> [Work instructions] Note on the material below: return exactly the lines from the line that holds "font-size: 20px ->" through the line that holds "top: 20px ->", and leave out each picture.

────────────────

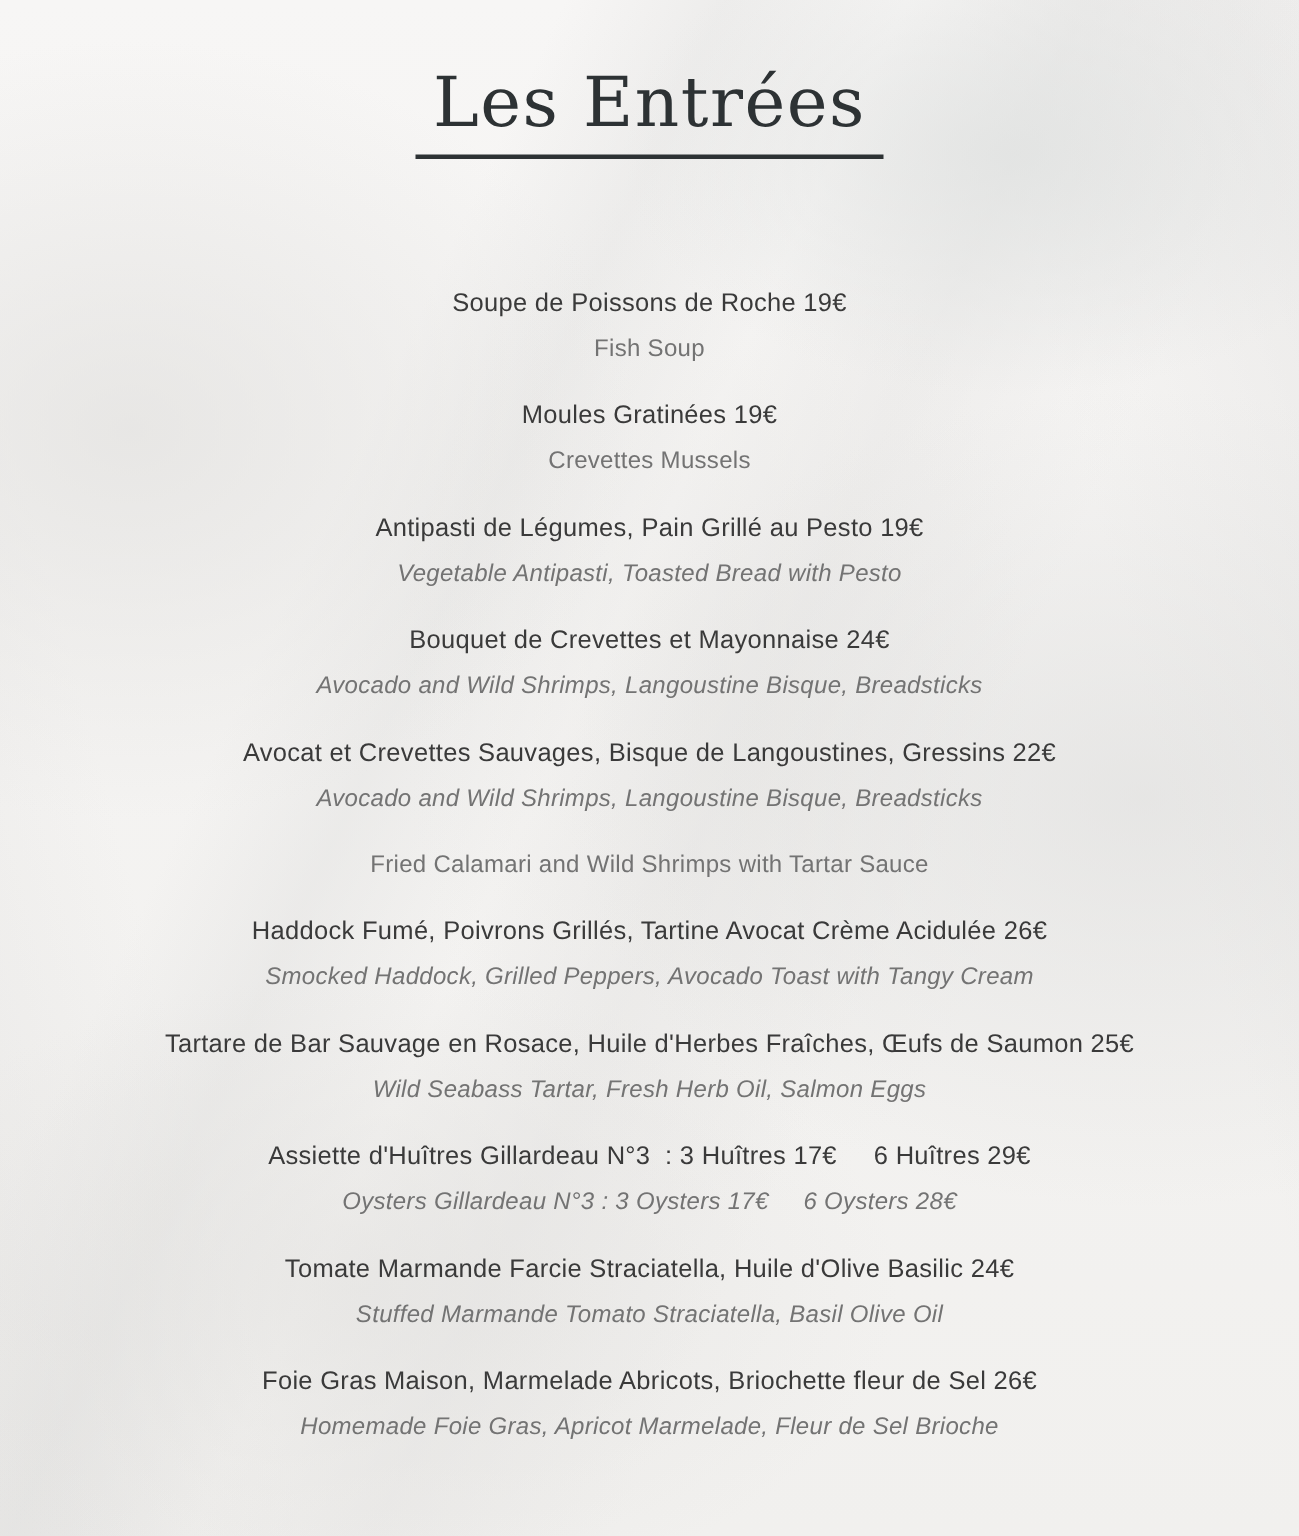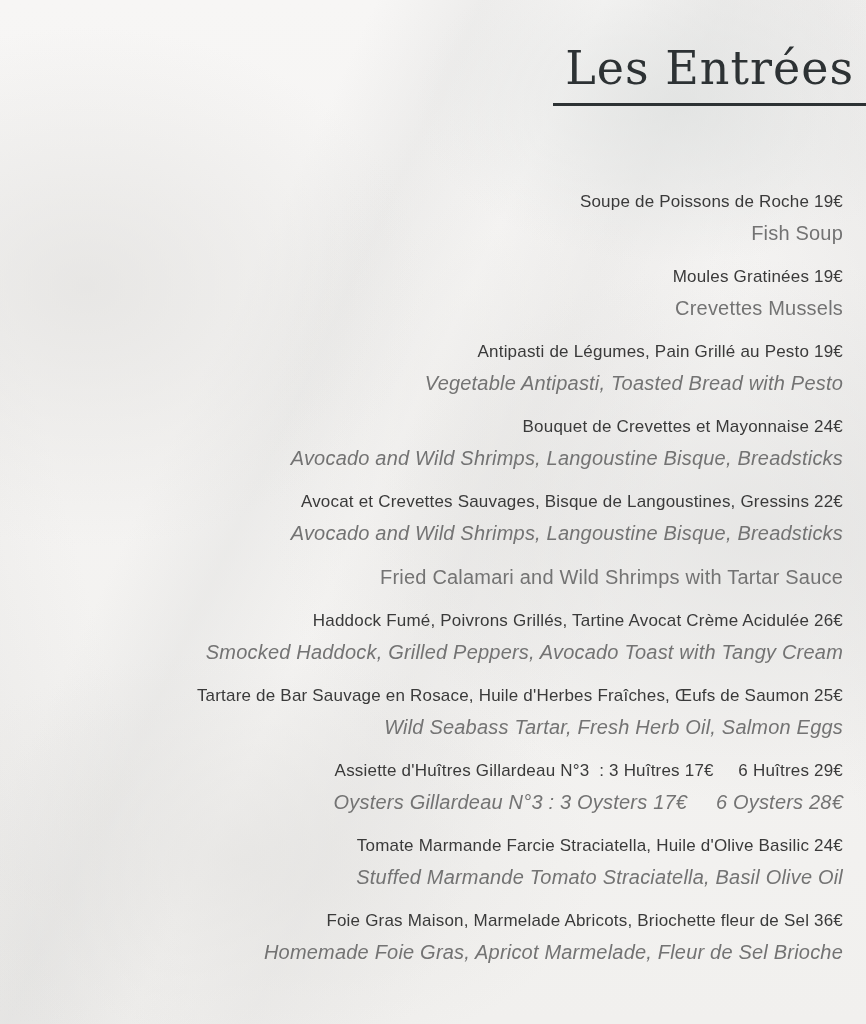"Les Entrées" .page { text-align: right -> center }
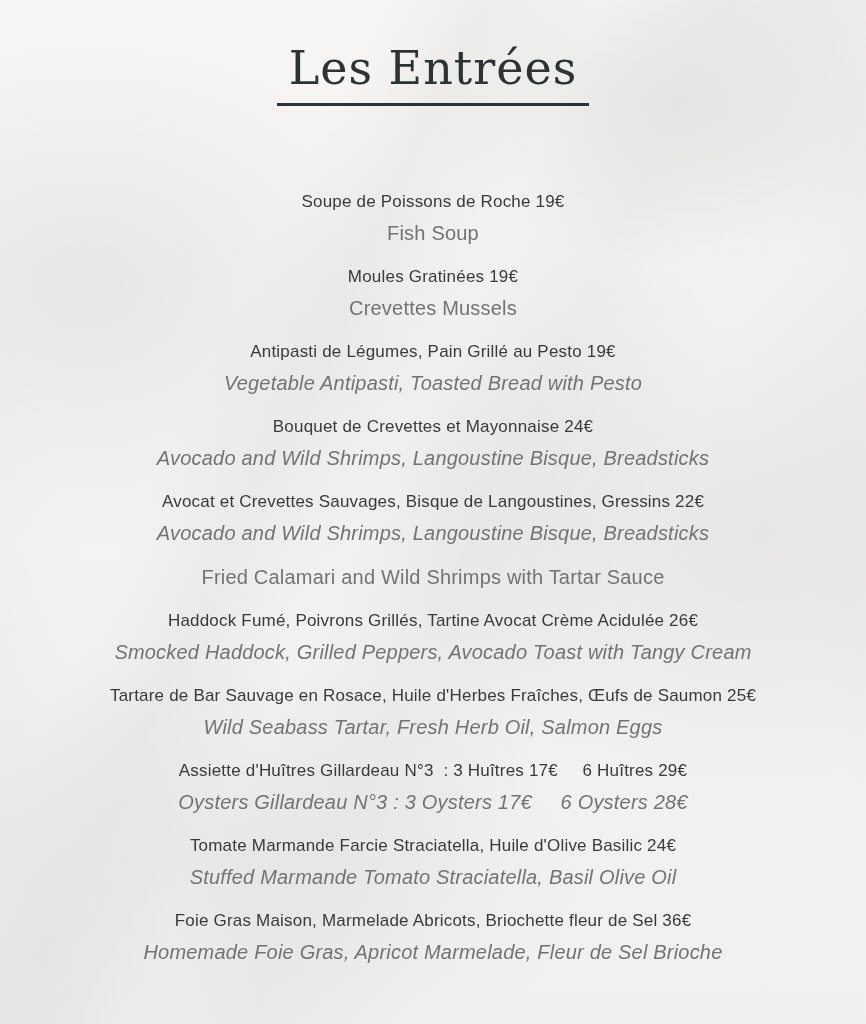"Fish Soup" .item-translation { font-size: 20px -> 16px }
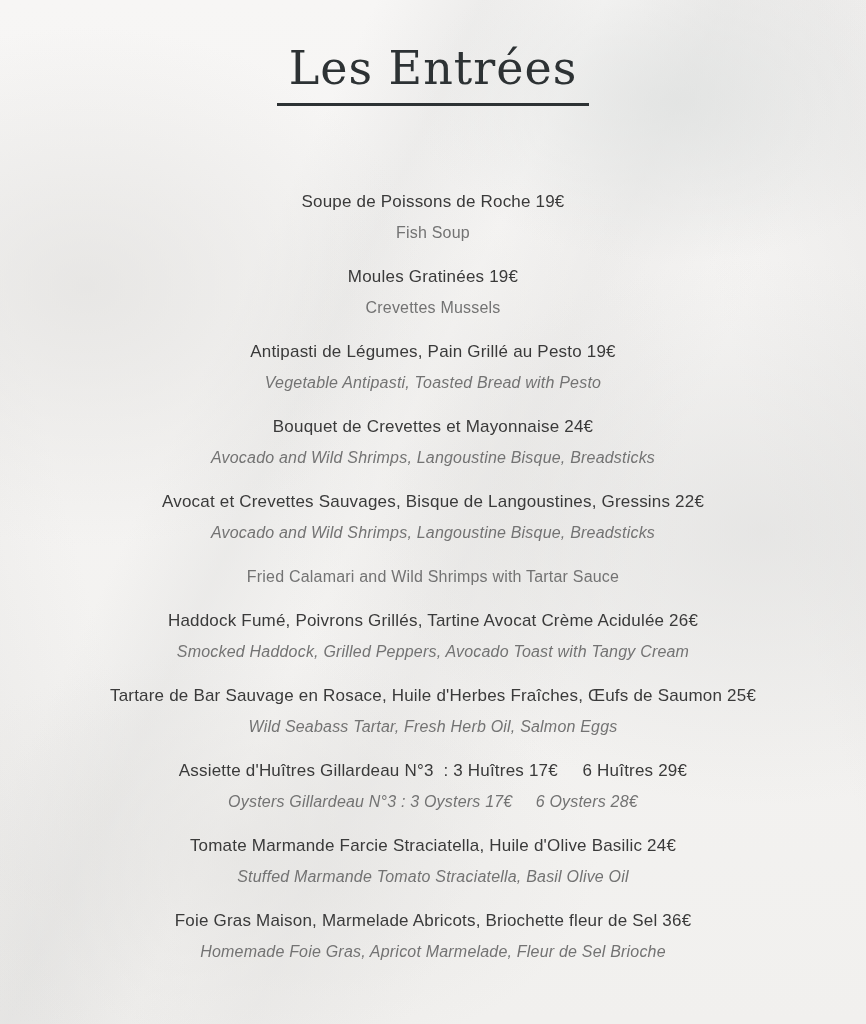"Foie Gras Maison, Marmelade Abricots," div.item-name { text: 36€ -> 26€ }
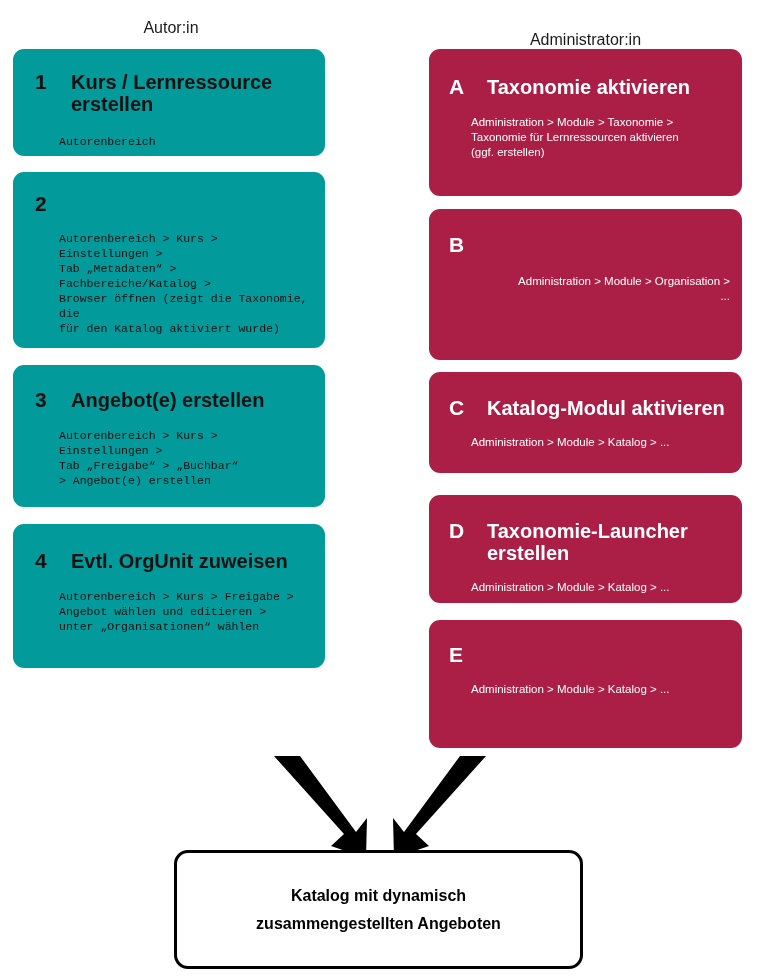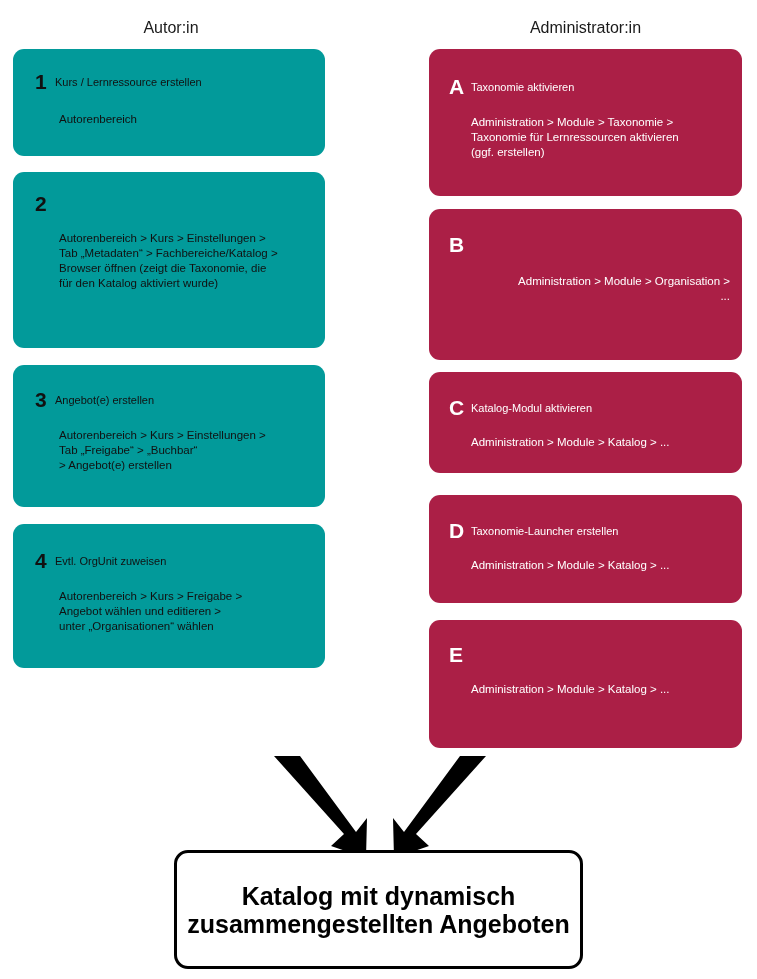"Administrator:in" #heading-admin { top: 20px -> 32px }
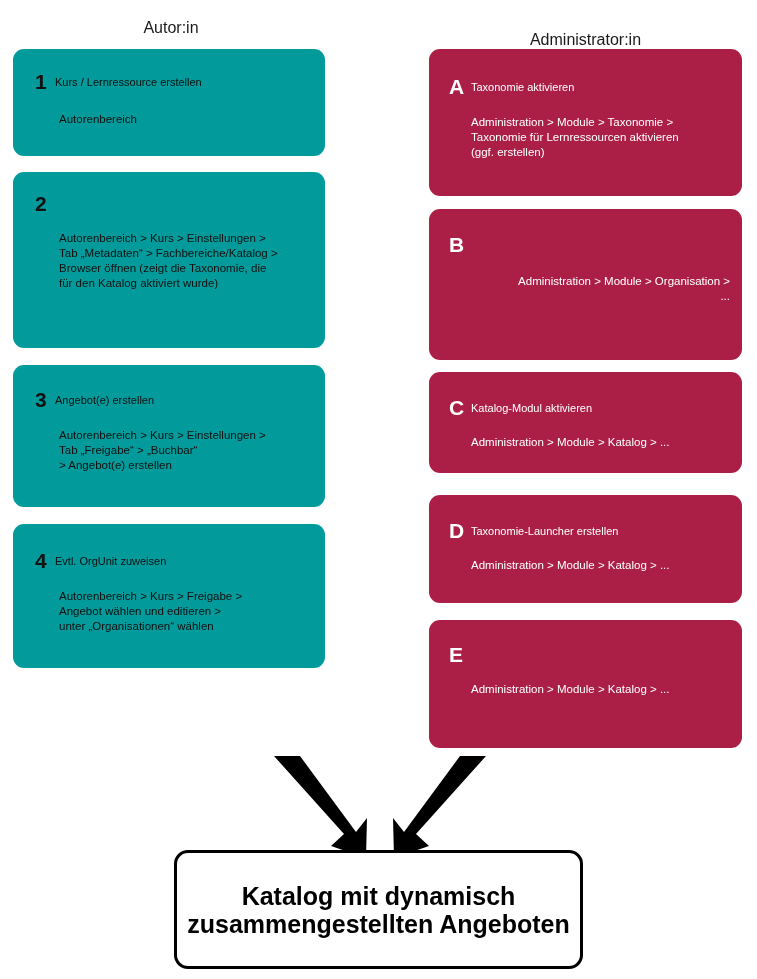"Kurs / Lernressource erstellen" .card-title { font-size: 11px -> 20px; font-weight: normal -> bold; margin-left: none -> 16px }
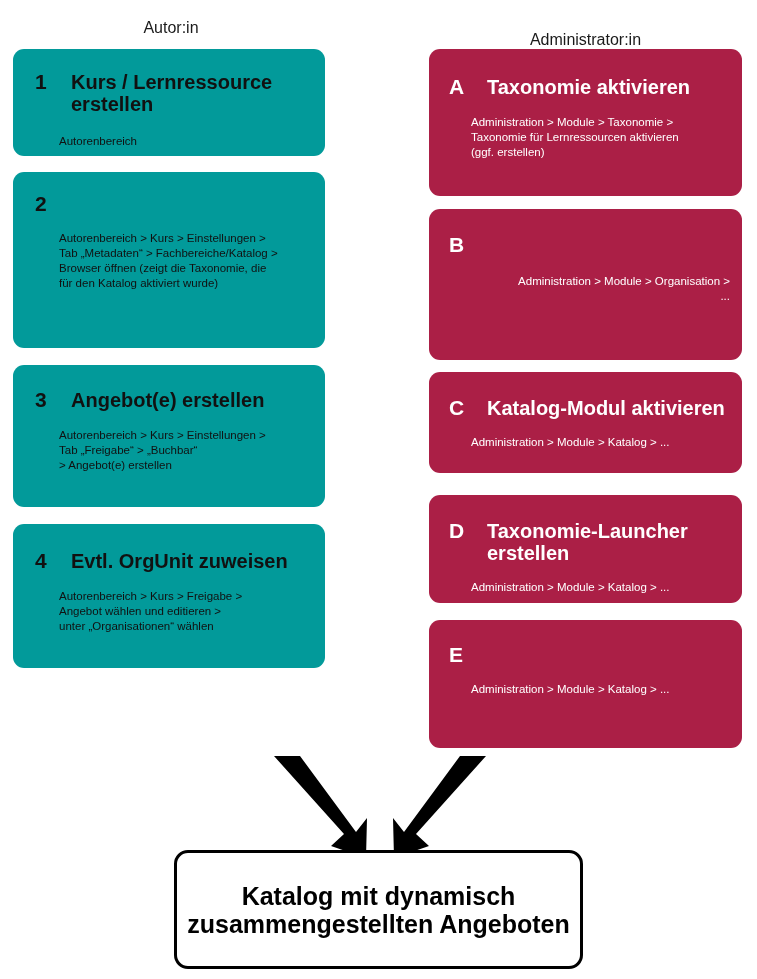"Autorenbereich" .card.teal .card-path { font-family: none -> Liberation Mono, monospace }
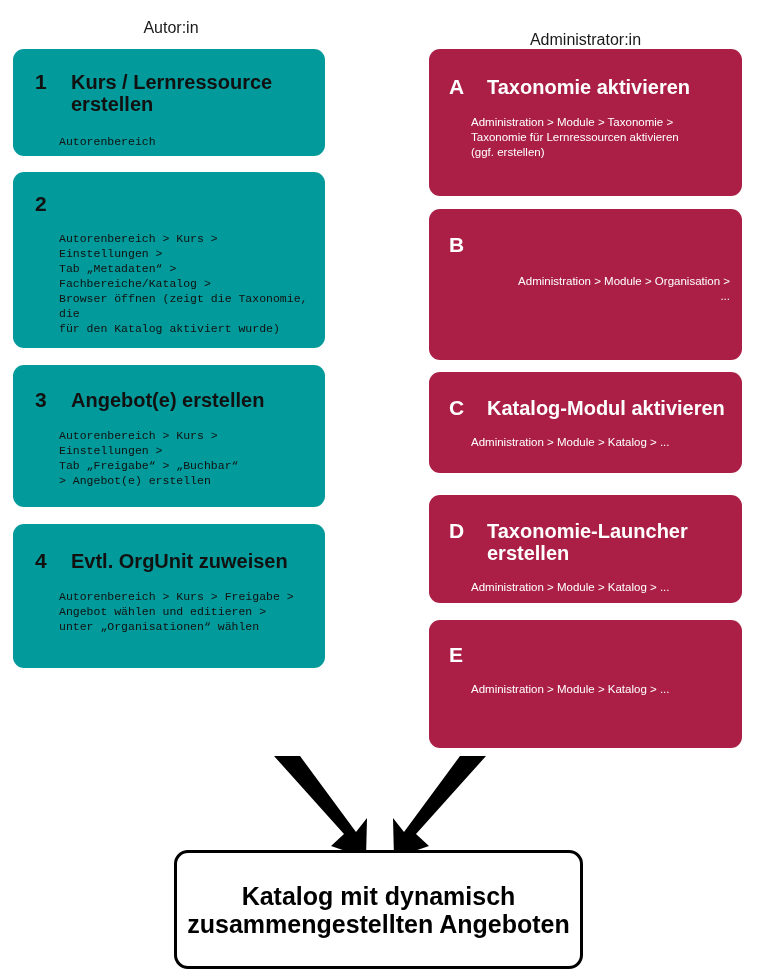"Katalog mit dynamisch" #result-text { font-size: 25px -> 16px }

────────────────

> [Reply to the exercise]
"Fish Soup" .item-translation { font-size: 20px -> 16px }
"Foie Gras Maison, Marmelade Abricots," div.item-name { text: 36€ -> 26€ }
"Administrator:in" #heading-admin { top: 20px -> 32px }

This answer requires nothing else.